Guillermo Velasco

Personal information
- Full name: Guillermo Orlando Velasco Leiva
- Date of birth: 2 June 1968 (age 58)
- Place of birth: Valparaíso, Chile
- Position: Goalkeeper

Youth career
- California Quilpué
- Everton

Senior career*
- Years: Team / Apps / (Gls)
- 1985–1988: Everton / 3 / (0)
- 1989–1991: Santiago Wanderers / 68 / (0)
- 1992: Universidad Católica / 0 / (0)
- 1993: Coquimbo Unido / 0 / (0)
- 1994: Cobresal / 8 / (0)

International career
- 1987: Chile U20 / 6 / (0)

= Guillermo Velasco =

Chilean footballer

Guillermo Orlando Velasco Leiva (born 2 June 1968) is a Chilean former football player who played as a goalkeeper.

==Career==
Born in Valparaíso, Chile, Velasco was trained at club California from Quilpué and Everton de Viña del Mar. He made his professional debut in 1985 and spent four seasons with Everton in the Chilean Primera División, switching to the classic rival, Santiago Wanderers for the 1989 Segunda División, becoming the best goalkeeper of the season and getting the promotion to the Chilean top division.

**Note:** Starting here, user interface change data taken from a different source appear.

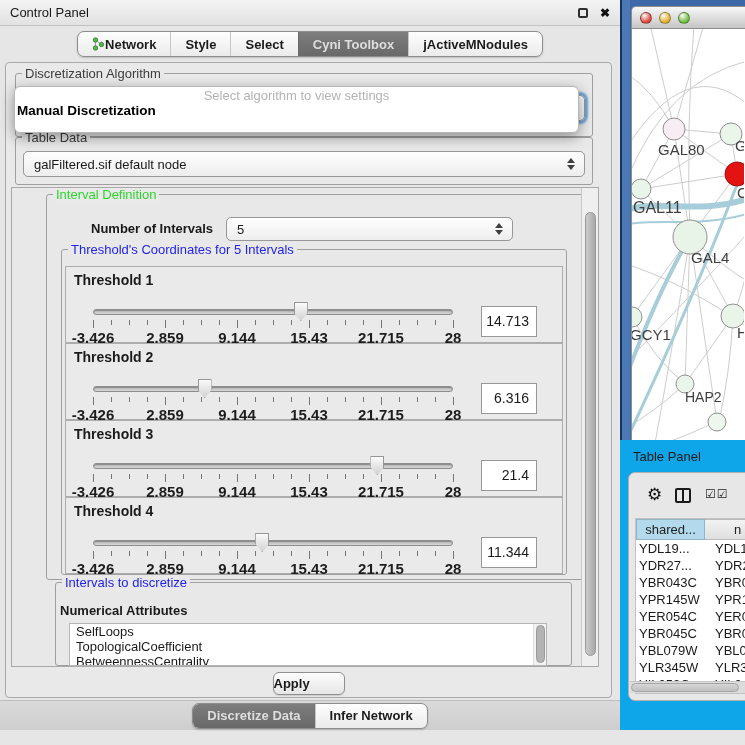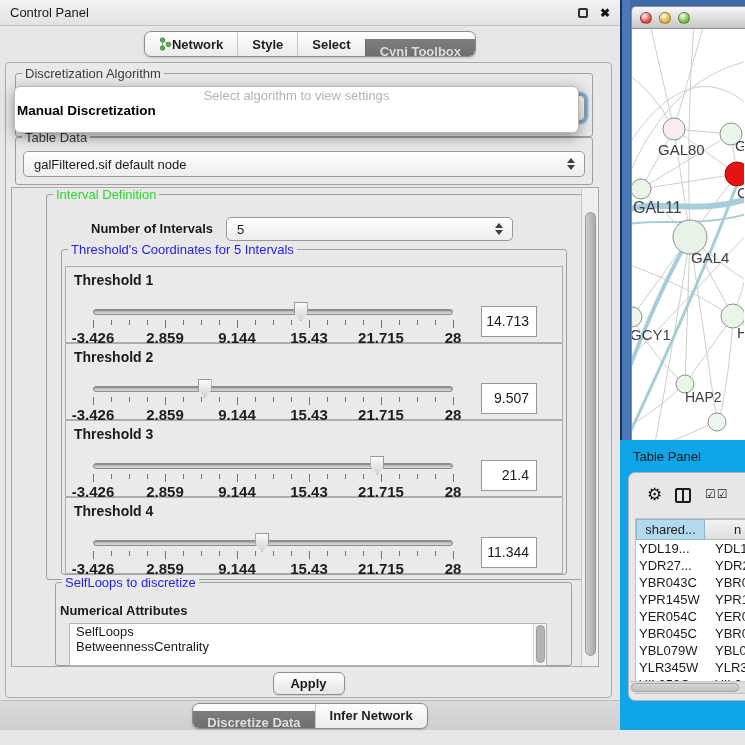--- a/index.html
+++ b/index.html
@@ -11,21 +11,21 @@
   #left { position:absolute; left:0; top:0; width:620px; height:745px; }
   .titlebar { height:26px; background:linear-gradient(#f3f3f3,#e2e2e2); border-bottom:1px solid #c2c2c2; display:flex; align-items:center; padding:0 10px; font-size:13px; }
   .tb-spacer { flex:1; }
   .float-btn { width:10px; height:10px; border:2px solid #2e2e2e; border-radius:2px; margin-right:12px; }
   .close-btn { font-size:12px; font-weight:bold; color:#111; line-height:10px; }
 
   .tabrow { height:36px; display:flex; justify-content:center; align-items:center; }
   .segbar { display:flex; border:1px solid #8d8d8d; border-radius:7px; overflow:hidden; background:linear-gradient(#fefefe,#ebebeb); height:26px; box-shadow:0 1px 2px rgba(0,0,0,.18); }
   .seg { display:flex; align-items:center; gap:0; padding:0 14px; font-size:13px; font-weight:600; color:#1c1c1c; border-left:1px solid #c6c6c6; height:100%; cursor:default; white-space:nowrap; }
   .seg:first-child { border-left:none; }
-  .seg.sel { background:linear-gradient(#7d7d7d,#696969); color:#dedede; border-left-color:#696969;margin-top:7px; }
+  .seg.sel { background:linear-gradient(#7d7d7d,#696969); color:#dedede; border-left-color:#696969; }
   .seg .neticon { display:flex; align-items:center; }
 
   .frame { position:absolute; left:5px; top:62px; width:607px; height:636px; border:1px solid #aaa; border-radius:4px; background:#e9e9e9; }
 
   .grp { position:absolute; border:1px solid #9f9f9f; border-radius:3px; }
   .legend { position:absolute; top:-8px; left:6px; background:#e9e9e9; padding:0 3px; font-size:13px; white-space:nowrap; }
   .legend.green { color:#2ed52e; }
   .legend.blue { color:#2323ea; }
   .legend.dark { color:#3c3c3c; }
 
@@ -53,21 +53,21 @@
   .tick.major { top:53px; height:8px; }
   .tick.minor { top:53px; height:5px; }
   .tick-label { position:absolute; top:62px; transform:translateX(-50%); font-size:15px; font-weight:bold; color:#1d1d1d; white-space:nowrap; }
   .thr-value { position:absolute; left:415px; top:39px; width:56px; height:31px; background:#fff; border:1px solid #979797; font-size:14px; text-align:right; line-height:29px; padding-right:7px; }
 
   .attr-item { font-size:13px; height:15px; line-height:15px; padding-left:6px; white-space:nowrap; }
   .attr-list { position:absolute; left:13px; top:40px; width:478px; height:43px; background:#fff; border:1px solid #b5b5b5; overflow:hidden; }
   .attr-sb { position:absolute; right:0; top:0; width:13px; height:100%; background:#f3f3f3; border-left:1px solid #ddd; }
   .attr-sb-thumb { position:absolute; left:2px; top:1px; width:9px; height:38px; border-radius:5px; background:#b3b3b3; border:1px solid #9a9a9a; }
 
-  .apply-btn { position:absolute; left:50%; transform:translateX(-50%); top:609px; width:72px; height:23px; border:1px solid #8f8f8f; border-radius:6px; background:linear-gradient(#fdfdfd,#e6e6e6); font-size:13px; font-weight:600; text-align:center; line-height:21px; box-shadow:0 1px 1px rgba(0,0,0,.12); }
+  .apply-btn { position:absolute; left:50%; transform:translateX(-50%); top:609px; width:72px; height:23px; border:1px solid #8f8f8f; border-radius:6px; background:linear-gradient(#fdfdfd,#e6e6e6); font-size:13px; font-weight:600; text-align:left; line-height:21px; box-shadow:0 1px 1px rgba(0,0,0,.12); }
 
   .bottombar { position:absolute; left:0; top:700px; width:620px; height:30px; background:linear-gradient(#dadada,#cecece); border-top:1px solid #bdbdbd; display:flex; justify-content:center; align-items:center; }
 
   
   #desktop { position:absolute; left:620px; top:0; width:125px; height:455px; background:linear-gradient(90deg,#16325e 0,#16325e 2px,#4a79b6 2px,#4a79b6 10px,#3e6aa9 10px); border-bottom:2px solid #2a4f86; }
   #netwin { position:absolute; left:11px; top:6px; right:0; bottom:8px; }
   .nw-titlebar { height:23px; background:linear-gradient(#f8f8f8,#c5c5c5); border:1px solid #8f8f8f; border-right:none; border-radius:5px 0 0 0; display:flex; align-items:center; padding-left:8px; gap:7px; }
   .tl { width:12px; height:12px; border-radius:50%; border:1px solid rgba(0,0,0,.35); }
   .nw-canvas { position:absolute; top:23px; left:0; right:0; bottom:0; background:#fff; border-left:1px solid #8f8f8f; overflow:hidden; }
 
@@ -116,20 +116,23 @@
           <span>Network</span>
         </div>
         <div class="seg">
           <span>Style</span>
         </div>
         <div class="seg">
           <span>Select</span>
         </div>
         <div class="seg sel">
           <span>Cyni Toolbox</span>
+        </div>
+        <div class="seg">
+          <span>jActiveMNodules</span>
         </div>
       </div>
   </div>
 
   <div class="frame">
 
     <div class="grp" style="left:9px;top:10px;width:578px;height:64px;">
       <span class="legend dark">Discretization Algorithm</span>
     </div>
     <div class="combo focusring" style="left:17px;top:32px;width:562px;height:26px;">
@@ -228,21 +231,21 @@
                 <span class="tick minor" style="left: 351px;"></span>
                 <span class="tick minor" style="left: 369px;"></span>
                 <span class="tick major" style="left: 387px;"></span>
                 <span class="tick-label" style="left: 27px;">-3.426</span>
                 <span class="tick-label" style="left: 99px;">2.859</span>
                 <span class="tick-label" style="left: 171px;">9.144</span>
                 <span class="tick-label" style="left: 243px;">15.43</span>
                 <span class="tick-label" style="left: 315px;">21.715</span>
                 <span class="tick-label" style="left: 387px;">28</span>
                 <div class="sl-thumb" style="left: 131.599px;"></div>
-                <div class="thr-value">9.507</div>
+                <div class="thr-value">6.316</div>
               </div>
               <div class="thr-panel" style="top: 170px;">
                 <div class="thr-label">Threshold 3</div>
                 <div class="sl-track"></div>
                 <span class="tick major" style="left: 27px;"></span>
                 <span class="tick minor" style="left: 45px;"></span>
                 <span class="tick minor" style="left: 63px;"></span>
                 <span class="tick minor" style="left: 81px;"></span>
                 <span class="tick major" style="left: 99px;"></span>
                 <span class="tick minor" style="left: 117px;"></span>
@@ -301,25 +304,26 @@
                 <span class="tick-label" style="left: 315px;">21.715</span>
                 <span class="tick-label" style="left: 387px;">28</span>
                 <div class="sl-thumb" style="left: 189.197px;"></div>
                 <div class="thr-value">11.344</div>
               </div>
             </div>
         </div>
       </div>
 
       <div class="grp" style="left:43px;top:394px;width:517px;height:84px;background:#e8e8e8;">
-        <span class="legend blue">SelfLoops to discretize</span>
+        <span class="legend blue">Intervals to discretize</span>
         <div class="abs" style="left:4px;top:20px;font-size:13px;font-weight:bold;">Numerical Attributes</div>
         <div class="attr-list">
           <div id="attrItems">
               <div class="attr-item">SelfLoops</div>
+              <div class="attr-item">TopologicalCoefficient</div>
               <div class="attr-item">BetweennessCentrality</div>
             </div>
           <div class="attr-sb">
               <div class="attr-sb-thumb"></div>
             </div>
         </div>
       </div>
 
       <div class="vsb-track">
         <div class="vsb-thumb"></div>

Having developed almost all his career in the Chilean top level, Velasco also played for Universidad Católica, Coquimbo Unido and Cobresal.

Velasco retired at the end of the 1994 season.

==International career==
Velasco represented Chile U20 in the 1987 FIFA World Championship. He played all matches and Chile reached the fourth place.

==Personal life==
Velasco has worked in mining industry.